__Data for processing__:
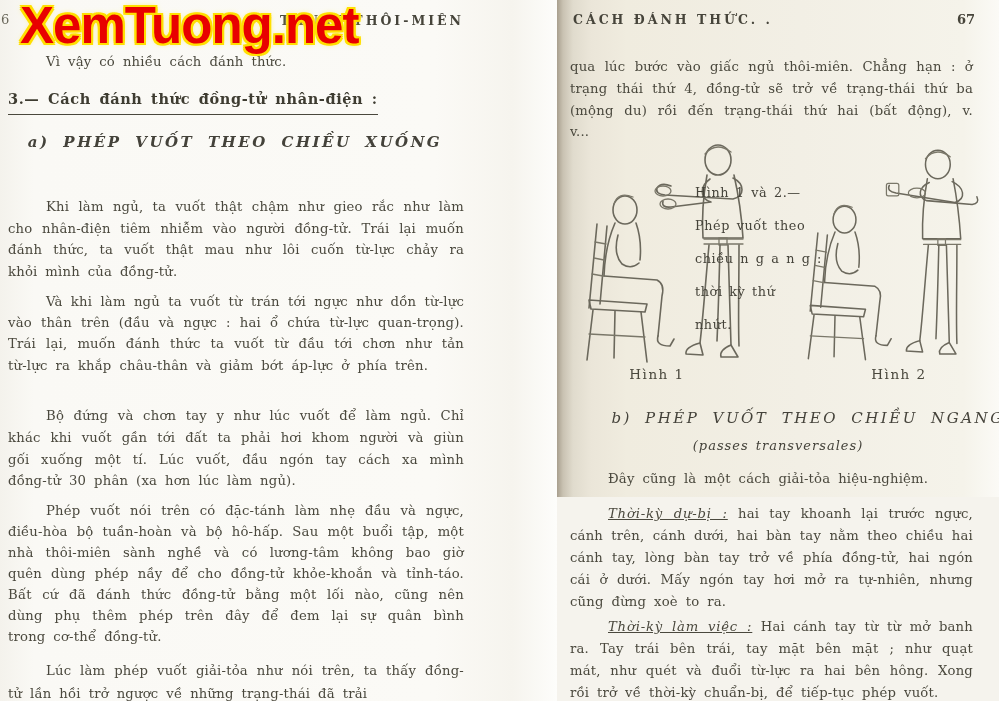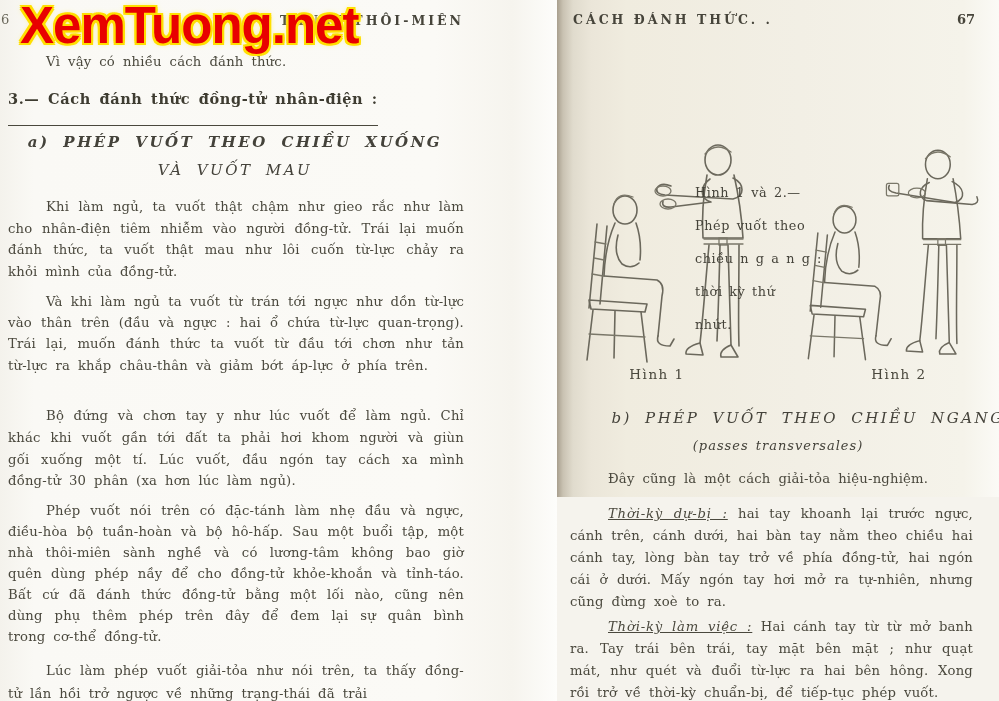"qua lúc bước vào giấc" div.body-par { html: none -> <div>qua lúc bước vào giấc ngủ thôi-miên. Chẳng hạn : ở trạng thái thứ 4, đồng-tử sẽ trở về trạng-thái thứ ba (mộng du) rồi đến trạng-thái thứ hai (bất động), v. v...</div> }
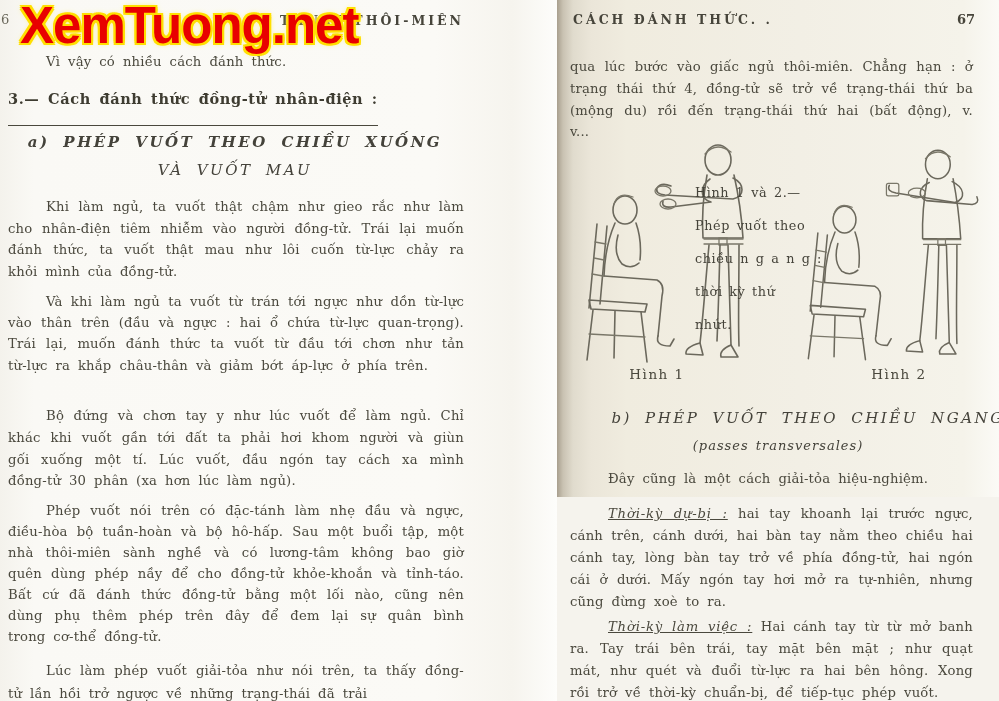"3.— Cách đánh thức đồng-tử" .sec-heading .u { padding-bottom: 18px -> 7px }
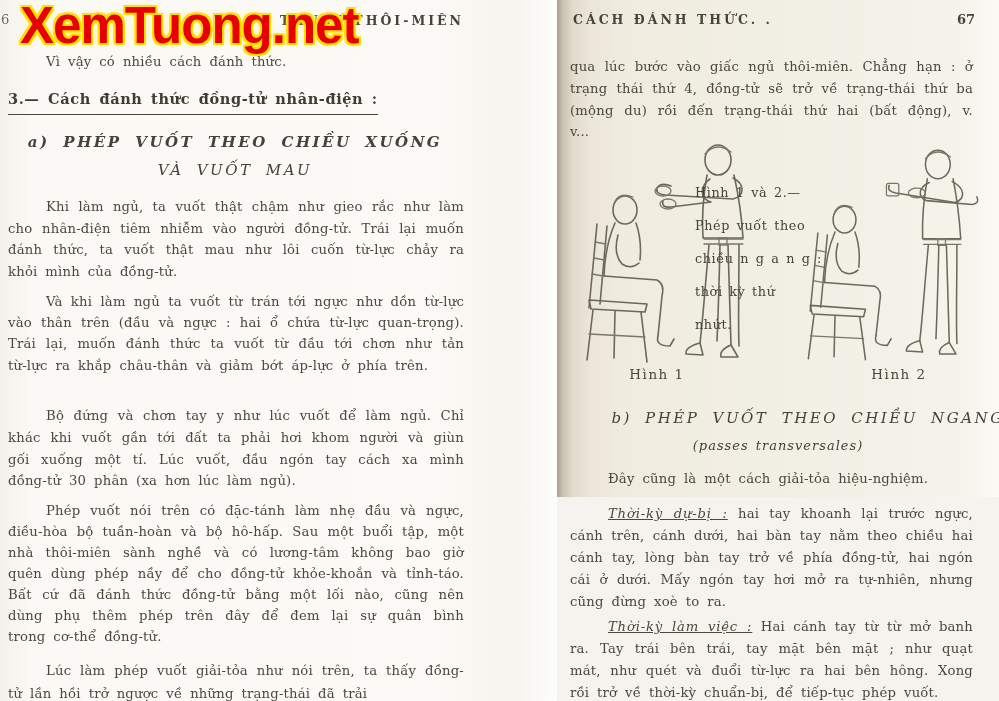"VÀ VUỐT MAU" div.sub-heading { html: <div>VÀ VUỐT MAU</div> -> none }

==

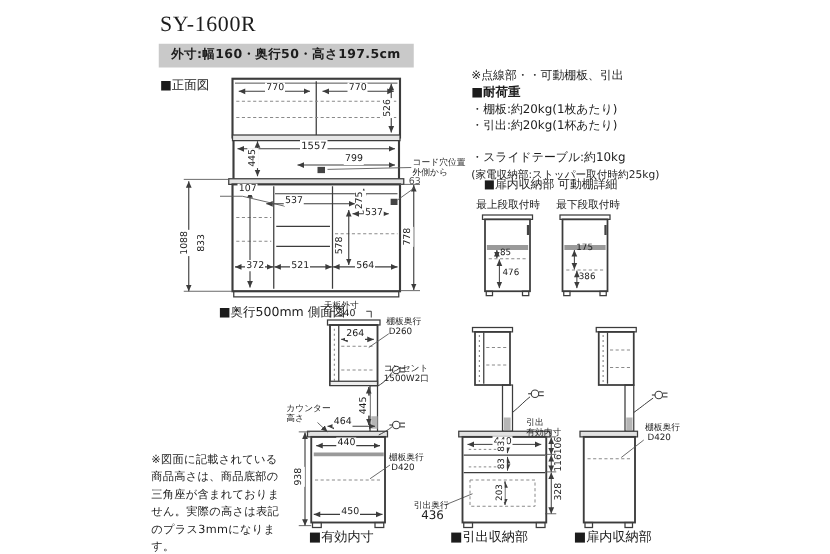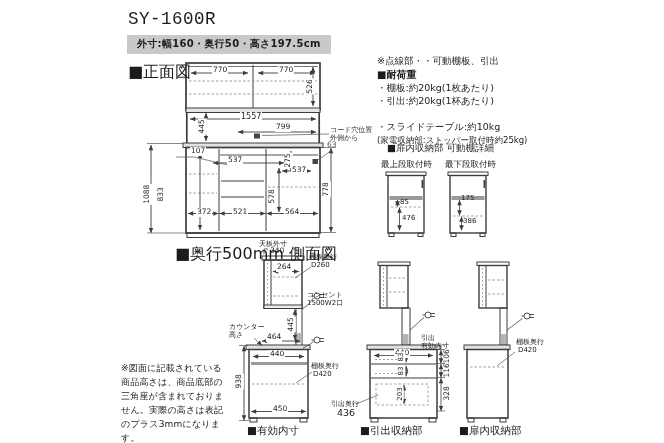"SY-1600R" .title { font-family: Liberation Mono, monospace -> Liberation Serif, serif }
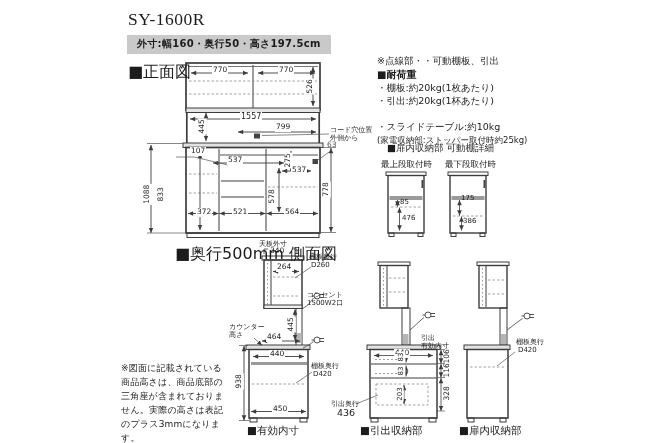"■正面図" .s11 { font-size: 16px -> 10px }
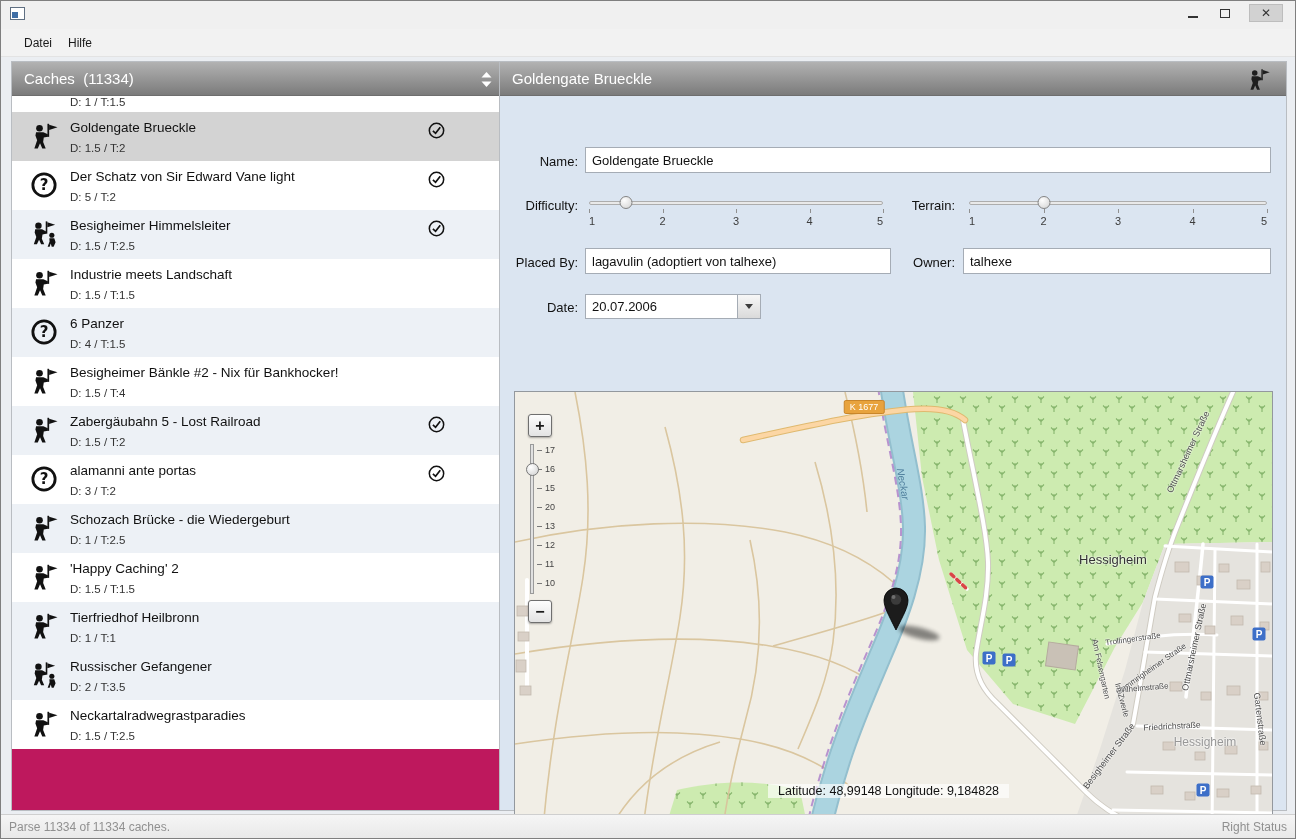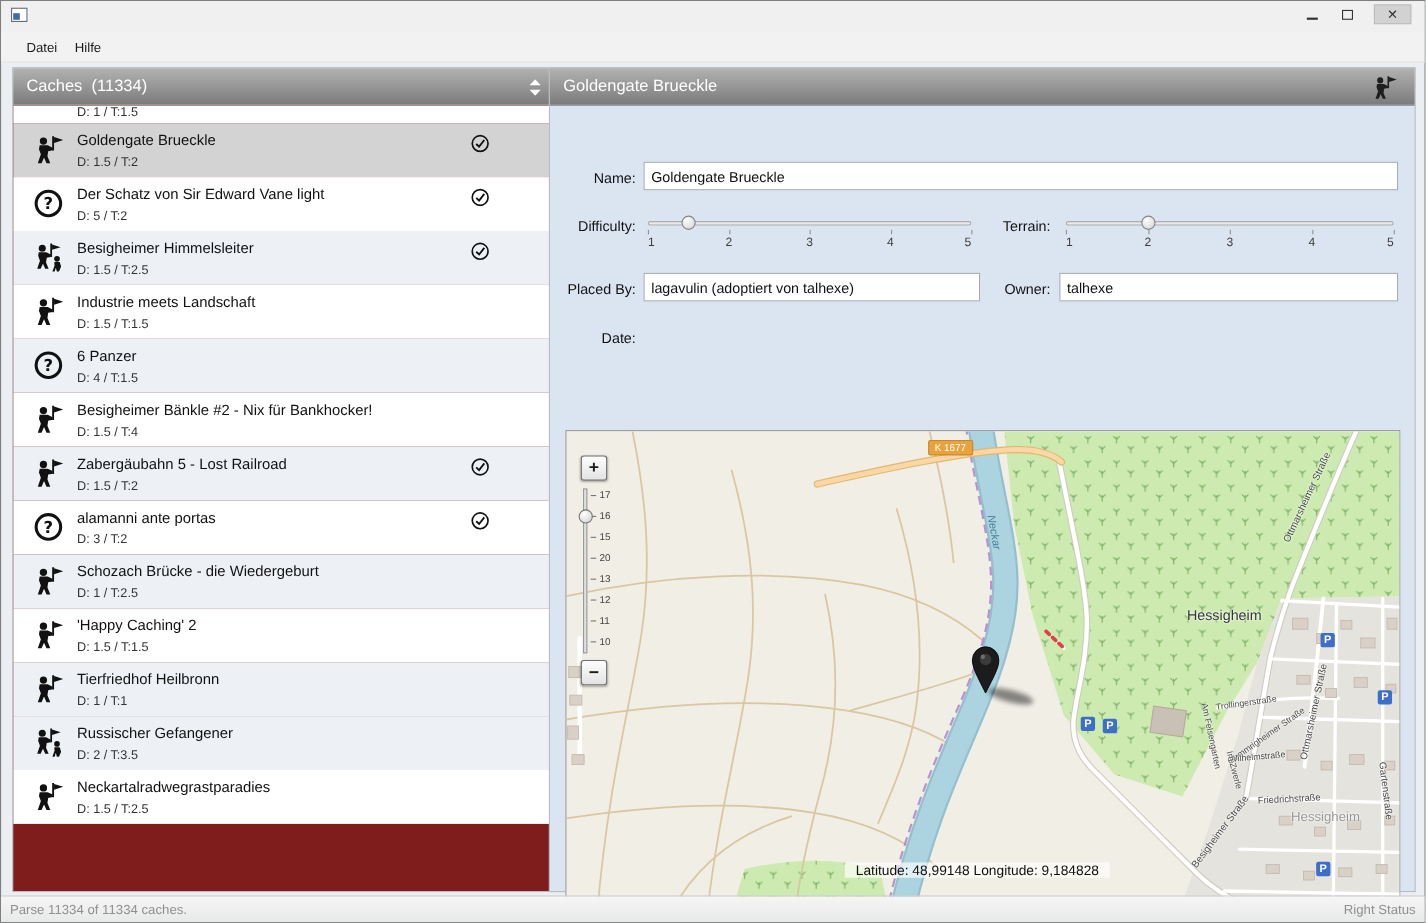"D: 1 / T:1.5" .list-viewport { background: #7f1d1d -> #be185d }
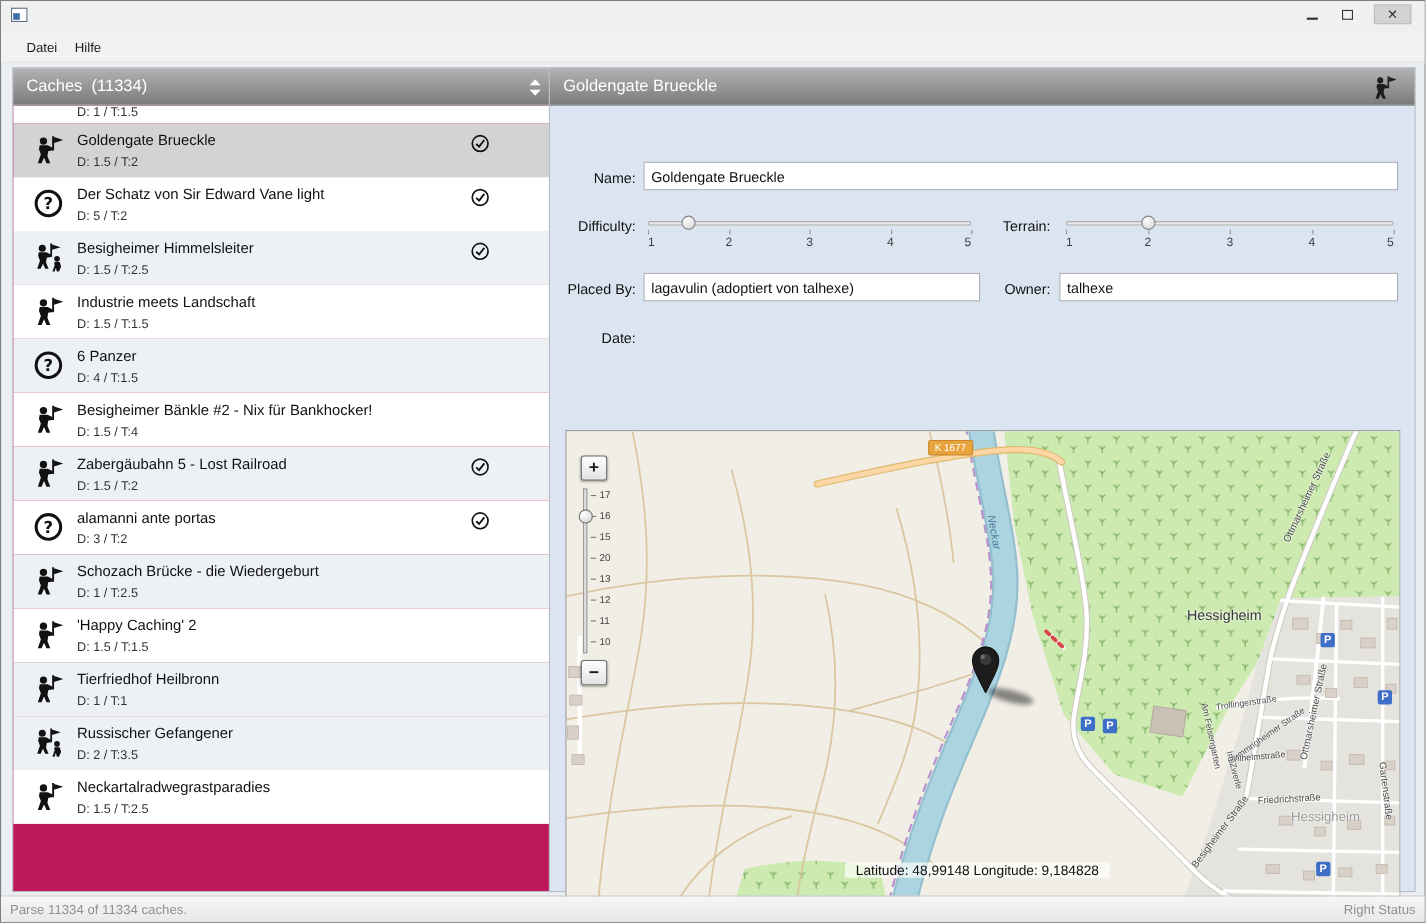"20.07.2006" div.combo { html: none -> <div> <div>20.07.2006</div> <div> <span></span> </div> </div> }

==

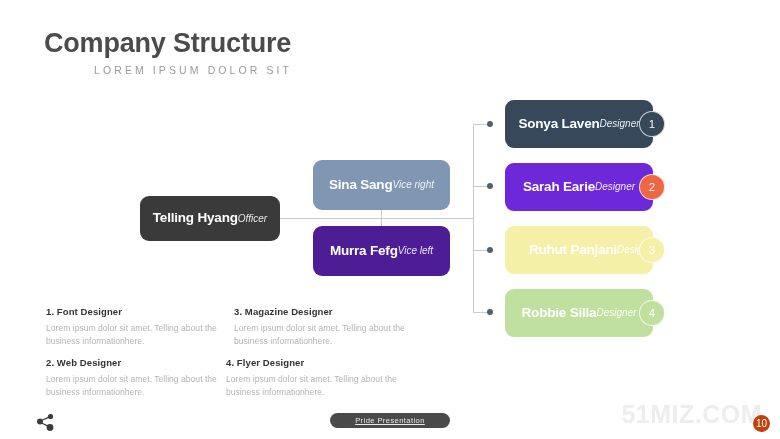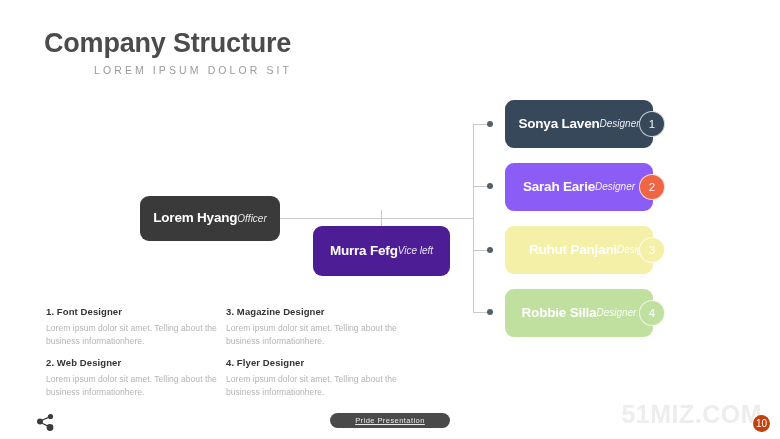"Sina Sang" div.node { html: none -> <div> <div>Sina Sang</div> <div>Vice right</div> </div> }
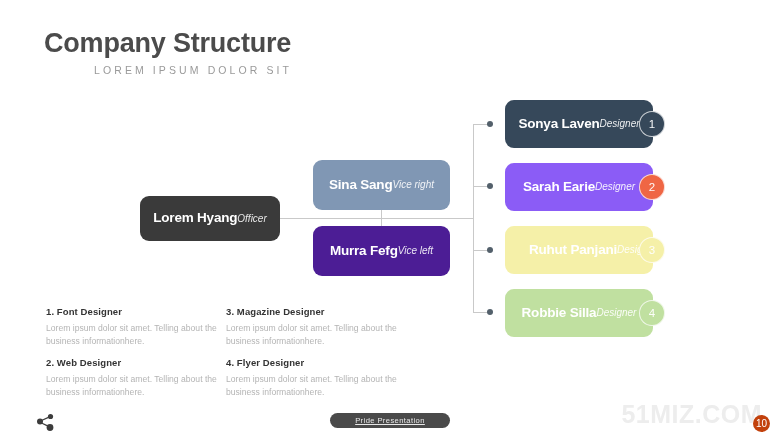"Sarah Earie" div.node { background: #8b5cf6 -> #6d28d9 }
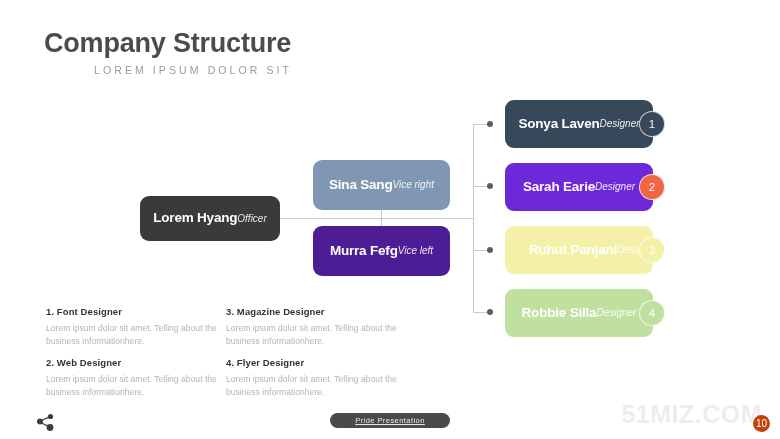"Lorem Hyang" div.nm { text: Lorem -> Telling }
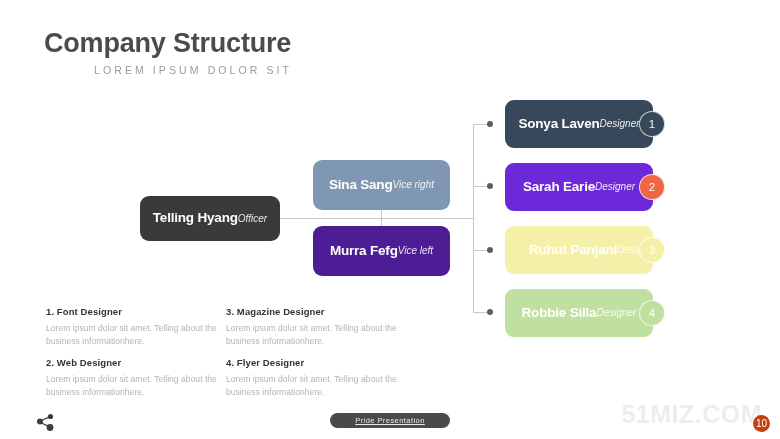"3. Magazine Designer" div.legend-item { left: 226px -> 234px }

__The problem__: Within the entries above, give again exactly the lines starting at the one that contains "none -> <div>qua" and ending at the one that contains "html: <div>VÀ VUỐT", leaving out the pictures.

__Task response__:
"qua lúc bước vào giấc" div.body-par { html: none -> <div>qua lúc bước vào giấc ngủ thôi-miên. Chẳng hạn : ở trạng thái thứ 4, đồng-tử sẽ trở về trạng-thái thứ ba (mộng du) rồi đến trạng-thái thứ hai (bất động), v. v...</div> }
"3.— Cách đánh thức đồng-tử" .sec-heading .u { padding-bottom: 18px -> 7px }
"VÀ VUỐT MAU" div.sub-heading { html: <div>VÀ VUỐT MAU</div> -> none }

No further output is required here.